This course is a continuation of MAT180. Topics covered include differential operators on vector fields, multiple integrals, line integrals, general change of variable formulas, Jacobi matrix, surface integrals, and various applications. The course also covers the theorems of Green, Gauss, and Stokes.
This course introduces the classical abstract data types (ADT) in computer science. ADTs provide the hierarchical views of data organisation used in programming. Among the topics covered are the algorithms and primitives of the data structures for arrays, linked lists, stacks, queues, trees, hash tables, and graphs. In addition, the course provides an introduction to algorithm complexity and notation.
This course focuses on how to analyze and simulate game systems. Topics may include system analysis, system simulation, system balancing, combat systems, and economic systems.
Credit may be received for only one of: DES 212, DES 220, GAT 211.
In this class, students work to complete and polish the projects they began in GAM200. Additional topics may include intermediate software architecture, advanced debugging techniques, bug tracking, formal playtesting, game pacing, and game balance.

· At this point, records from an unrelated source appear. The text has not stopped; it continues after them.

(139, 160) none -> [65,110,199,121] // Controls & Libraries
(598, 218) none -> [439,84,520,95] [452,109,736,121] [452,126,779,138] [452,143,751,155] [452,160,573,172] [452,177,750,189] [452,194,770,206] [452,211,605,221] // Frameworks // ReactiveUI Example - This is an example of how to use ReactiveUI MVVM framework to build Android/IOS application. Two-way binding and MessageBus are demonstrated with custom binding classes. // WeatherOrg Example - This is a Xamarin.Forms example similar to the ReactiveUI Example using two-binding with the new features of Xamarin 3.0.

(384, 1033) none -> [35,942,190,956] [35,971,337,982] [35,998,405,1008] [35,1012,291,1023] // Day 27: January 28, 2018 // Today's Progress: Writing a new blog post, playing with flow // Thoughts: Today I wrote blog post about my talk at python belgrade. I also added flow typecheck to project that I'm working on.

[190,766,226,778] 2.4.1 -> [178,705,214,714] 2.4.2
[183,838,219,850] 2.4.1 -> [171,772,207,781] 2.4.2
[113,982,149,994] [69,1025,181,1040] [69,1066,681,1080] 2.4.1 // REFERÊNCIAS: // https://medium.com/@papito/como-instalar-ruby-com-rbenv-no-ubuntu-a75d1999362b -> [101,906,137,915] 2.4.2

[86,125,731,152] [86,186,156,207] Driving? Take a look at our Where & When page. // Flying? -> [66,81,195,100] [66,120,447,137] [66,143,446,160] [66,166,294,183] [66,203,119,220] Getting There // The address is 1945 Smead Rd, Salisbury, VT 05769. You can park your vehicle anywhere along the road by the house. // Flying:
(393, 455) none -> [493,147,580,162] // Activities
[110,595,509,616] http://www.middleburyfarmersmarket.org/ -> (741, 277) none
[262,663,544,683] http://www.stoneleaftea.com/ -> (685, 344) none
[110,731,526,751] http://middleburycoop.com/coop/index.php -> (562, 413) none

This course presents the mathematical foundations of linear algebra, which includes a review of basic matrix algebra and linear systems of equations as well as basics of linear transformations in Euclidean spaces, determinants, and the Gauss-Jordan Algorithm. The more substantial part of the course begins with abstract vector spaces and the study of linear independence and bases. Further topics may include orthogonality, change of basis, general theory of linear transformations, and eigenvalues and eigenvectors. Other topics may include applications to least-squares approximations and Fourier transforms, differential equations, and computer graphics.
This calculus-based course presents the fundamental principles of mechanics, including kinematics, Newtonian dynamics, work and energy, momentum, and rotational motion.
This course presents the concepts of PHY 200 in the laboratory. The experiments allow the student to experience the laws of basic physics involving linear motion, force, gravitation, conservation of energy, conservation of momentum, collisions, rotational motion, and springs. Error analysis and data reduction techniques are taught and required in experimental reports.
This course provides students with an introduction to the analysis of algorithms, specifically proving their correctness and making a statement about their efficiency. Topics for discussion may include loop invariants, strong mathematical induction and recursion, asymptotic notation, recurrence relations, and generating functions. Students examine examples of algorithm analysis from searching and sorting algorithms.
This course introduces students to a wide range of concepts and practical algorithms that are commonly used to solve game AI problems. Case studies from real games are used to illustrate the concepts. Students have a chance to work with and implement core game AI algorithms. Topics covered includes the game AI programmer mindset, AI architecture (state machines, rule-based systems, goal-based systems, trigger systems, smart terrain, scripting, message passing, and debugging AI), movement, pathfinding, emergent behavior, agent awareness, agent cooperation, terrain analysis, planning, and learning/adaptation.
The course focuses on methods for creating spatial environments, along with the controls and camera systems needed to navigate those environments. Additional topics include guiding the player and controlling pacing through the placement of encounters.
This course is the first semester of a two- or three-semester project, which will be continued in GAM 350, and then in GAM 375 for a three-semester project. Students will work together on teams of three or more to create an advanced real-time game or simulation. Techniques are explored for creating high-performance teams, tuning development processes for specific projects, using advanced discipline-based best practices, and applying specialized discipline-based skills to game development. This first semester focuses on pre-production to ensure the technology, tools, design, art, audio, and team are ready for full production in the following semester.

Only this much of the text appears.